Cacciapaglia heads up Rockford’s Mayor’s Office on Domestic Violence. She says the way services are spread out across the city, is dangerous.
“The exposure to these obstacles really puts you at a risk of staying in the situation you’re in which can lead to really fatal consequences as we’ve seen in our community so many times this year.”
Early next year, the city will begin working with the Alliance for Hope to figure out where the center can go, and what partners it can include in the early stages.
“What level of partnership is what the strategic planning will flesh out and we need to hear that from the community,” says Cacciapaglia.
“I’m thrilled with the progress,” says McNamara. “I’ll be up front and tell you I never would have thought campaigning saying I want an office on domestic violence that we’d be at this point already.”
So to the survivors of Domestic Violence in our community, the Mayor’s Office has a direct message for you.

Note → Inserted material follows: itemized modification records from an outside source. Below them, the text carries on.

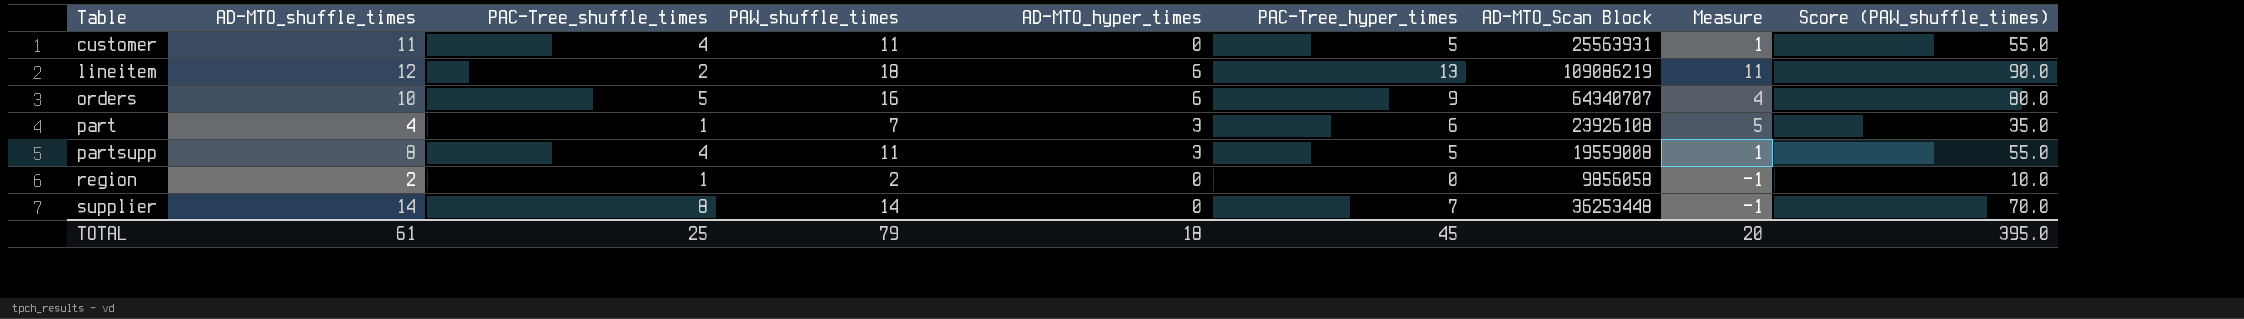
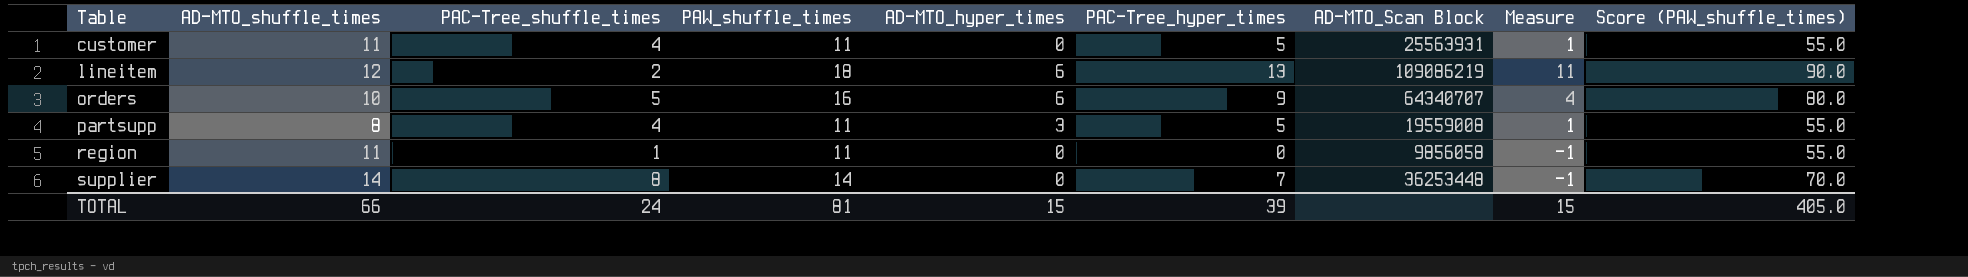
row part: 4 | 1 | 7 | 3 | 6 | 23926108 | 5 | 35.0 -> none
region | AD-MTO_shuffle_times: 2 -> 11
region | PAW_shuffle_times: 2 -> 11
region | Score (PAW_shuffle_times): 10.0 -> 55.0
TOTAL | AD-MTO_shuffle_times: 61 -> 66
TOTAL | PAC-Tree_shuffle_times: 25 -> 24
TOTAL | PAW_shuffle_times: 79 -> 81
TOTAL | AD-MTO_hyper_times: 18 -> 15
TOTAL | PAC-Tree_hyper_times: 45 -> 39
TOTAL | Measure: 20 -> 15
TOTAL | Score (PAW_shuffle_times): 395.0 -> 405.0

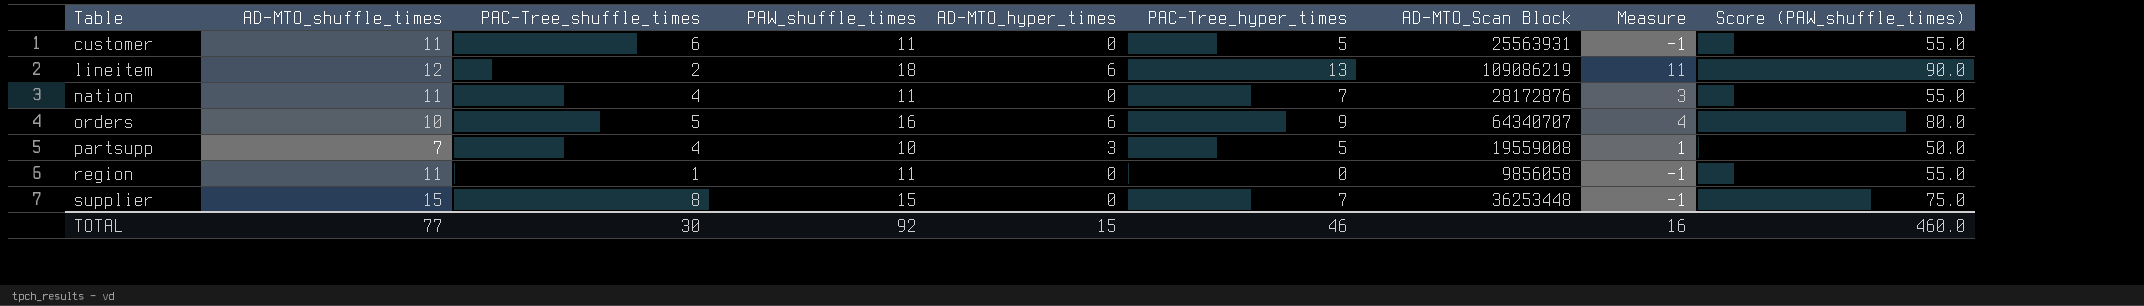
customer | PAC-Tree_shuffle_times: 4 -> 6
customer | Measure: 1 -> -1
row nation: none -> 11 | 4 | 11 | 0 | 7 | 28172876 | 3 | 55.0
partsupp | AD-MTO_shuffle_times: 8 -> 7
partsupp | PAW_shuffle_times: 11 -> 10
partsupp | Score (PAW_shuffle_times): 55.0 -> 50.0
supplier | AD-MTO_shuffle_times: 14 -> 15
supplier | PAW_shuffle_times: 14 -> 15
supplier | Score (PAW_shuffle_times): 70.0 -> 75.0
TOTAL | AD-MTO_shuffle_times: 66 -> 77
TOTAL | PAC-Tree_shuffle_times: 24 -> 30
TOTAL | PAW_shuffle_times: 81 -> 92
TOTAL | PAC-Tree_hyper_times: 39 -> 46
TOTAL | Measure: 15 -> 16
TOTAL | Score (PAW_shuffle_times): 405.0 -> 460.0

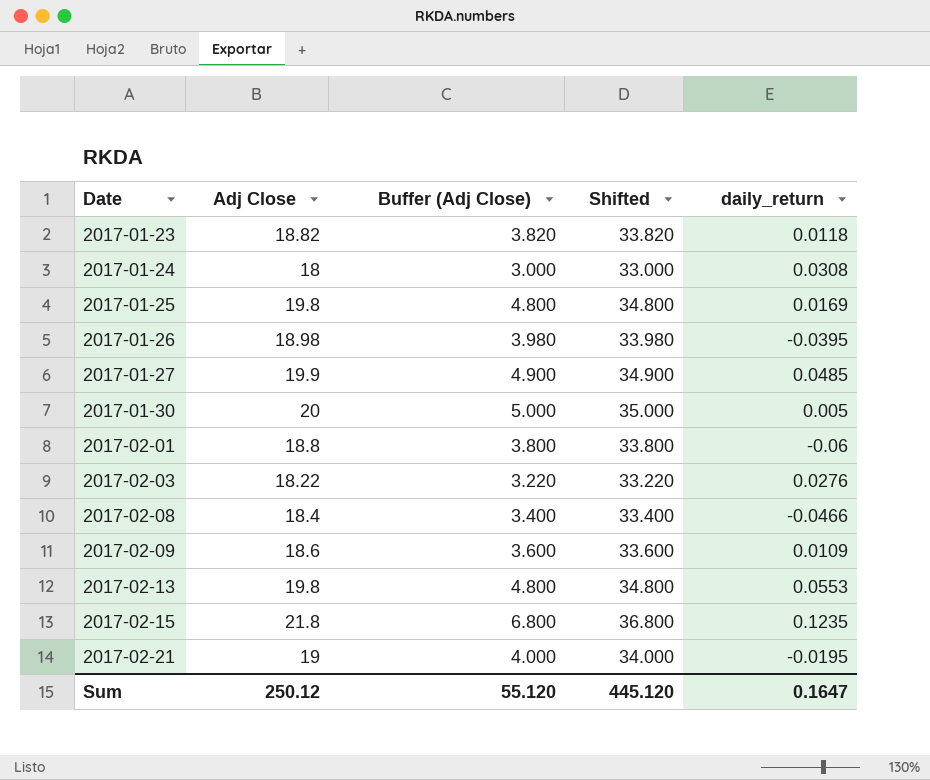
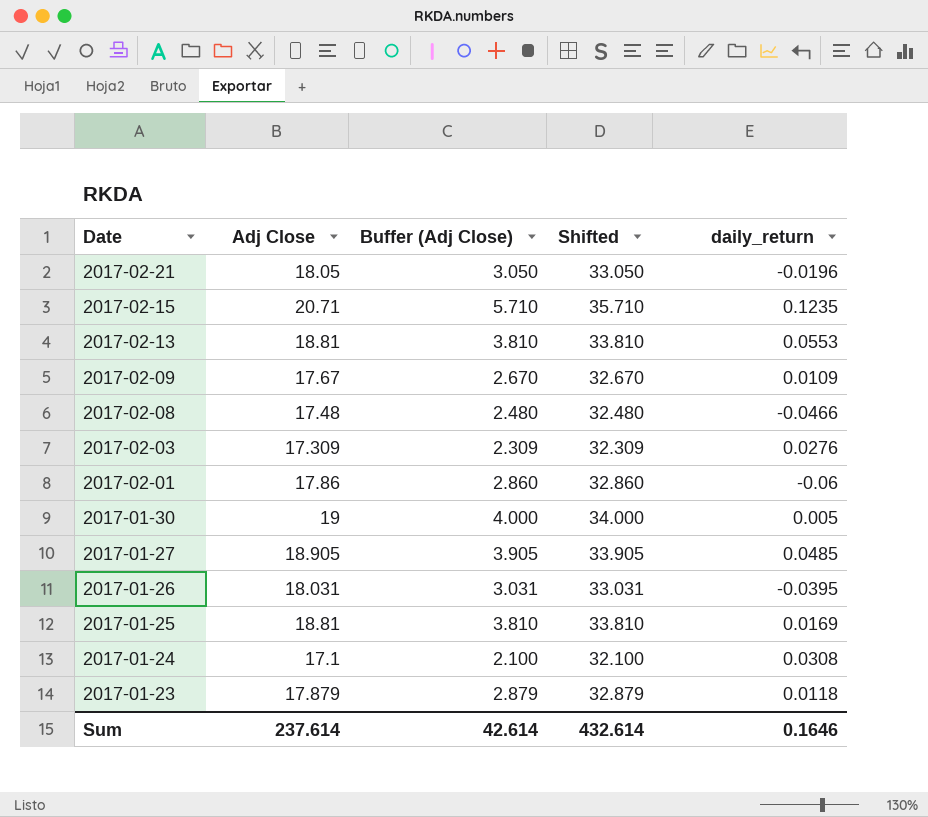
row order: Date ascending -> Date descending
2017-02-21 | Adj Close: 19 -> 18.05
2017-02-21 | Buffer (Adj Close): 4.000 -> 3.050
2017-02-21 | Shifted: 34.000 -> 33.050
2017-02-21 | daily_return: -0.0195 -> -0.0196
2017-02-15 | Adj Close: 21.8 -> 20.71
2017-02-15 | Buffer (Adj Close): 6.800 -> 5.710
2017-02-15 | Shifted: 36.800 -> 35.710
2017-02-13 | Adj Close: 19.8 -> 18.81
2017-02-13 | Buffer (Adj Close): 4.800 -> 3.810
2017-02-13 | Shifted: 34.800 -> 33.810
2017-02-09 | Adj Close: 18.6 -> 17.67
2017-02-09 | Buffer (Adj Close): 3.600 -> 2.670
2017-02-09 | Shifted: 33.600 -> 32.670
2017-02-08 | Adj Close: 18.4 -> 17.48
2017-02-08 | Buffer (Adj Close): 3.400 -> 2.480
2017-02-08 | Shifted: 33.400 -> 32.480
2017-02-03 | Adj Close: 18.22 -> 17.309
2017-02-03 | Buffer (Adj Close): 3.220 -> 2.309
2017-02-03 | Shifted: 33.220 -> 32.309
2017-02-01 | Adj Close: 18.8 -> 17.86
2017-02-01 | Buffer (Adj Close): 3.800 -> 2.860
2017-02-01 | Shifted: 33.800 -> 32.860
2017-01-30 | Adj Close: 20 -> 19
2017-01-30 | Buffer (Adj Close): 5.000 -> 4.000
2017-01-30 | Shifted: 35.000 -> 34.000
2017-01-27 | Adj Close: 19.9 -> 18.905
2017-01-27 | Buffer (Adj Close): 4.900 -> 3.905
2017-01-27 | Shifted: 34.900 -> 33.905
2017-01-26 | Adj Close: 18.98 -> 18.031
2017-01-26 | Buffer (Adj Close): 3.980 -> 3.031
2017-01-26 | Shifted: 33.980 -> 33.031
2017-01-25 | Adj Close: 19.8 -> 18.81
2017-01-25 | Buffer (Adj Close): 4.800 -> 3.810
2017-01-25 | Shifted: 34.800 -> 33.810
2017-01-24 | Adj Close: 18 -> 17.1
2017-01-24 | Buffer (Adj Close): 3.000 -> 2.100
2017-01-24 | Shifted: 33.000 -> 32.100
2017-01-23 | Adj Close: 18.82 -> 17.879
2017-01-23 | Buffer (Adj Close): 3.820 -> 2.879
2017-01-23 | Shifted: 33.820 -> 32.879
Sum | Adj Close: 250.12 -> 237.614
Sum | Buffer (Adj Close): 55.120 -> 42.614
Sum | Shifted: 445.120 -> 432.614
Sum | daily_return: 0.1647 -> 0.1646

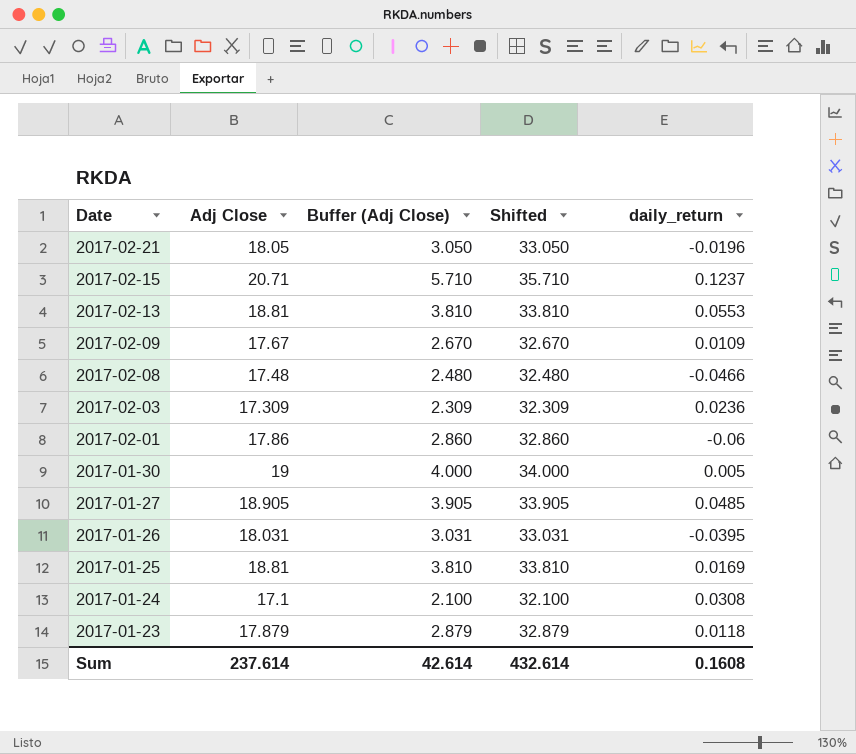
2017-02-15 | daily_return: 0.1235 -> 0.1237
2017-02-03 | daily_return: 0.0276 -> 0.0236
Sum | daily_return: 0.1646 -> 0.1608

“That there’s hope,” says Cacciapaglia. “That there’s hope. If they’re in the middle, beginning, just considering fleeing or getting out of there. We are working on building a community.”
The Mayor’s Office says the first site visits for the Family Justice Center will begin in February of 2019. From there, it’s shooting to have a center in the city roughly 18 months from that time. It also says it’s planning on having meetings with the community, to get input on what they would like to see out of this center.